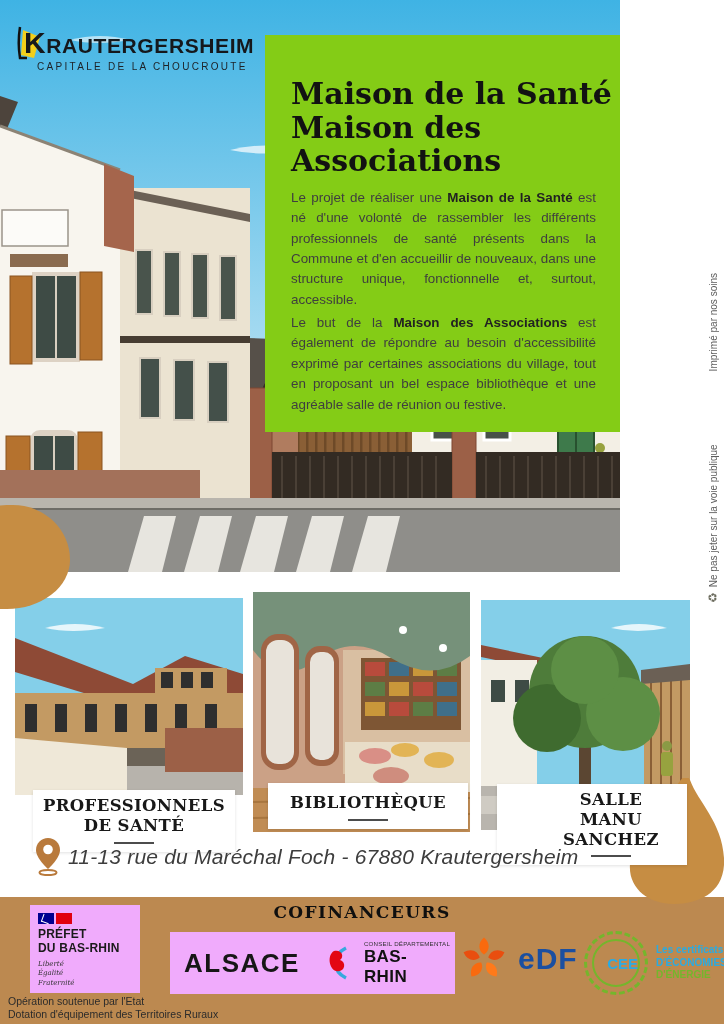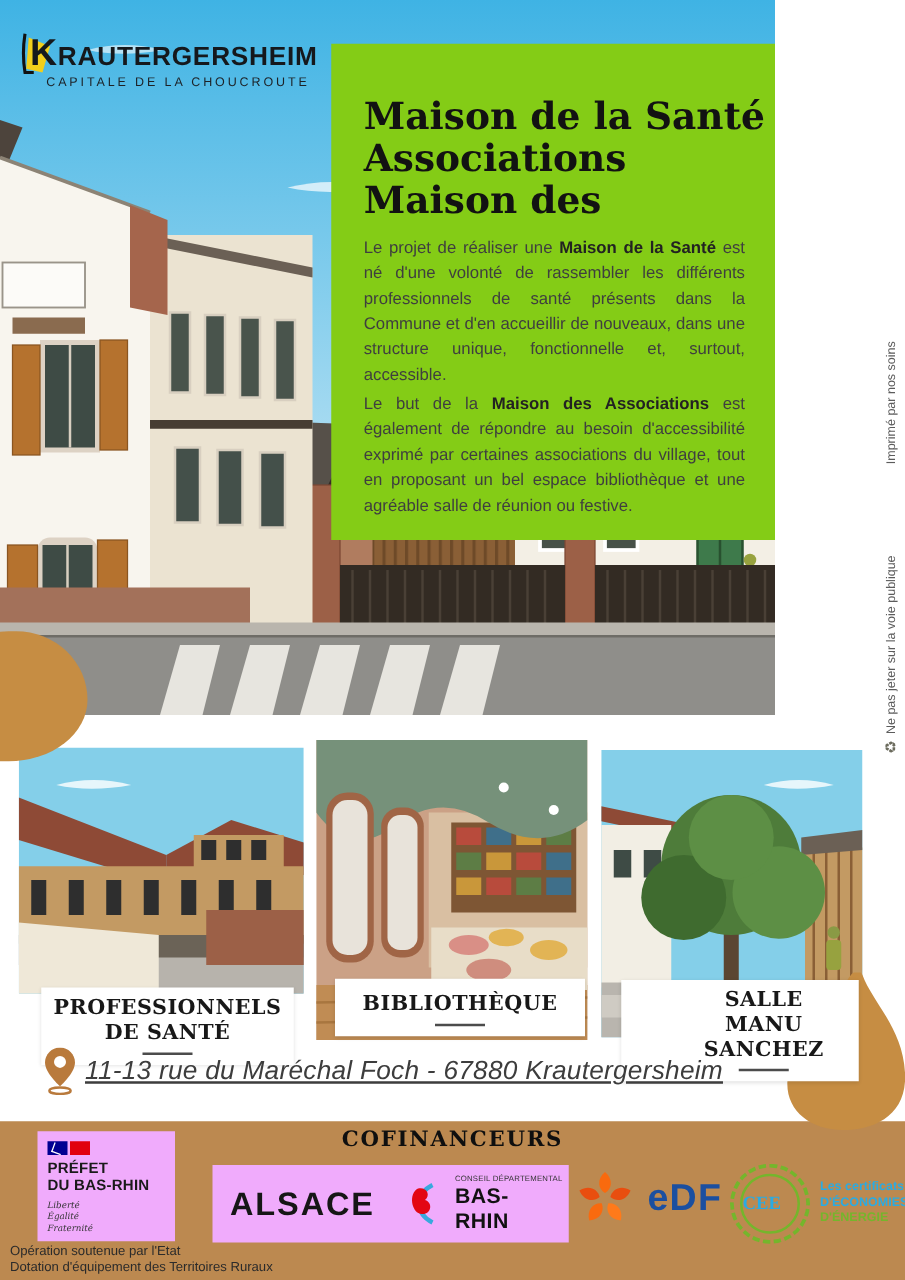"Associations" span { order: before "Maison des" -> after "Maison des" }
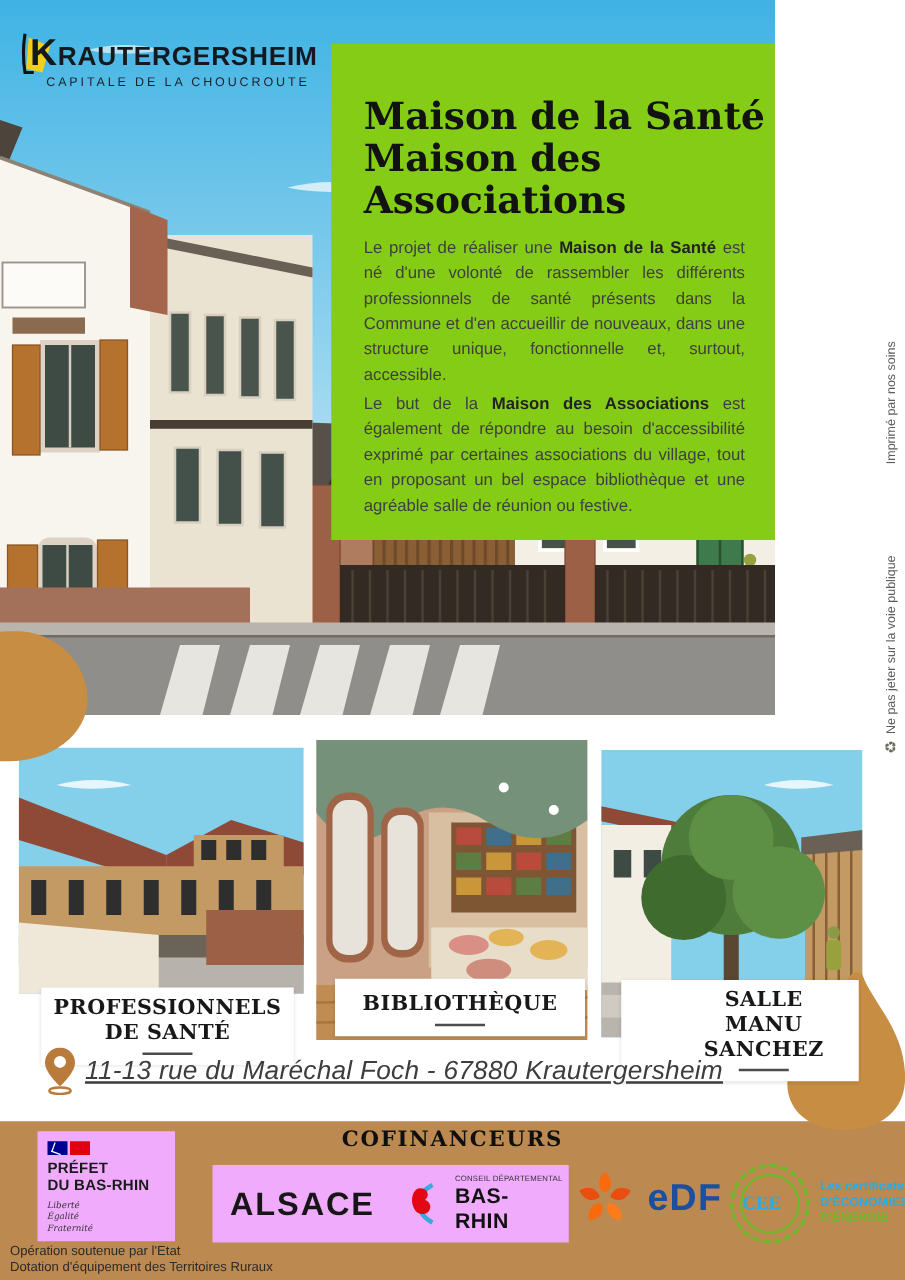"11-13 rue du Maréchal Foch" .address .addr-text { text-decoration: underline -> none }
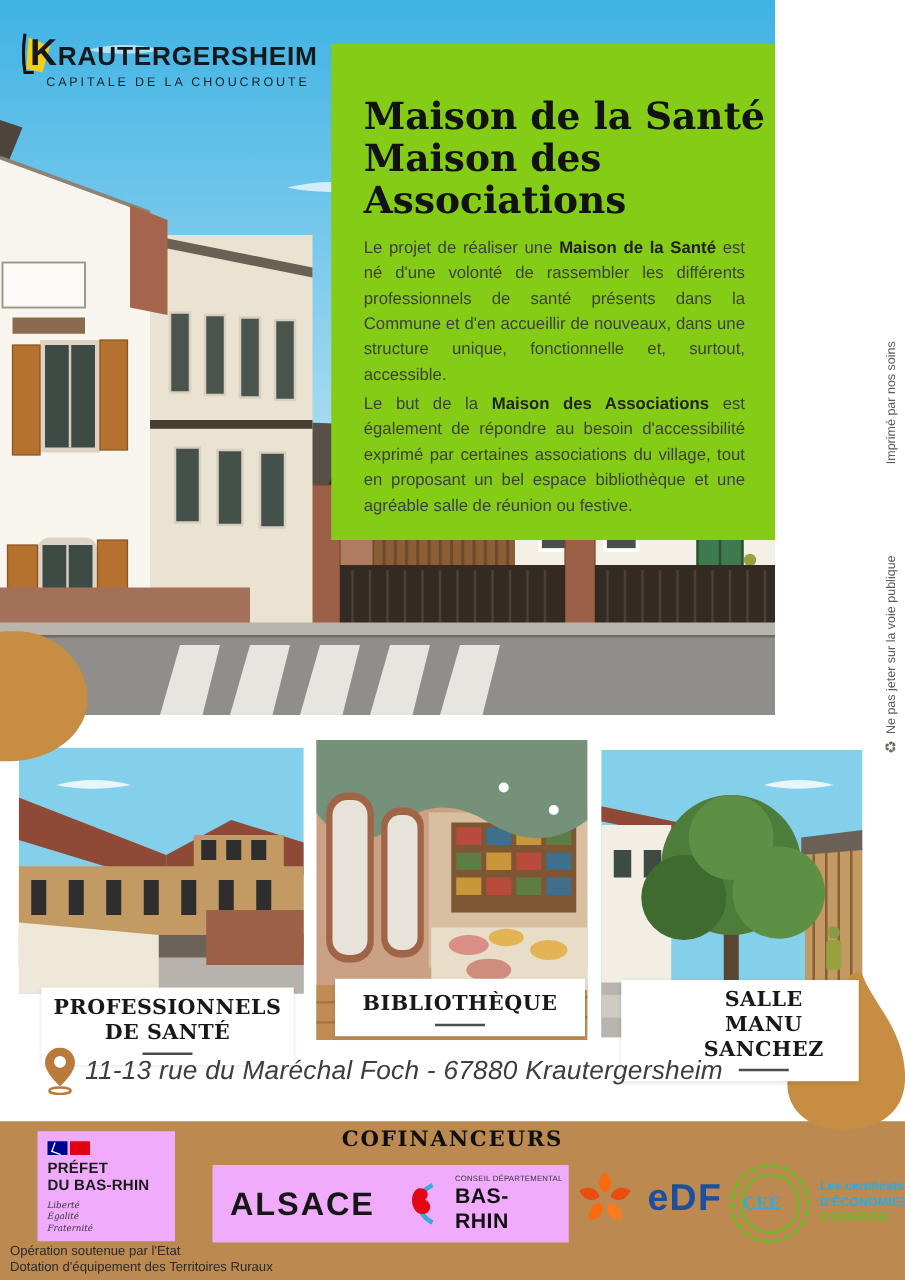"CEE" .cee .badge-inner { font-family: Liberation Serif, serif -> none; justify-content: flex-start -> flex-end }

--

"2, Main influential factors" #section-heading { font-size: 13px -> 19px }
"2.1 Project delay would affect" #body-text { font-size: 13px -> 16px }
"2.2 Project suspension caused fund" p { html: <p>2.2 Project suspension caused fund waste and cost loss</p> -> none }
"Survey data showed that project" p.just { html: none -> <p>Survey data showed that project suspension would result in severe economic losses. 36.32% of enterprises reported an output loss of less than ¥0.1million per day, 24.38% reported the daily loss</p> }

* WORK TASK:
What is needed is each line from the records with the word "size" in it.

* TASK ANSWER:
"2, Main influential factors" #section-heading { font-size: 13px -> 19px }
"2.1 Project delay would affect" #body-text { font-size: 13px -> 16px }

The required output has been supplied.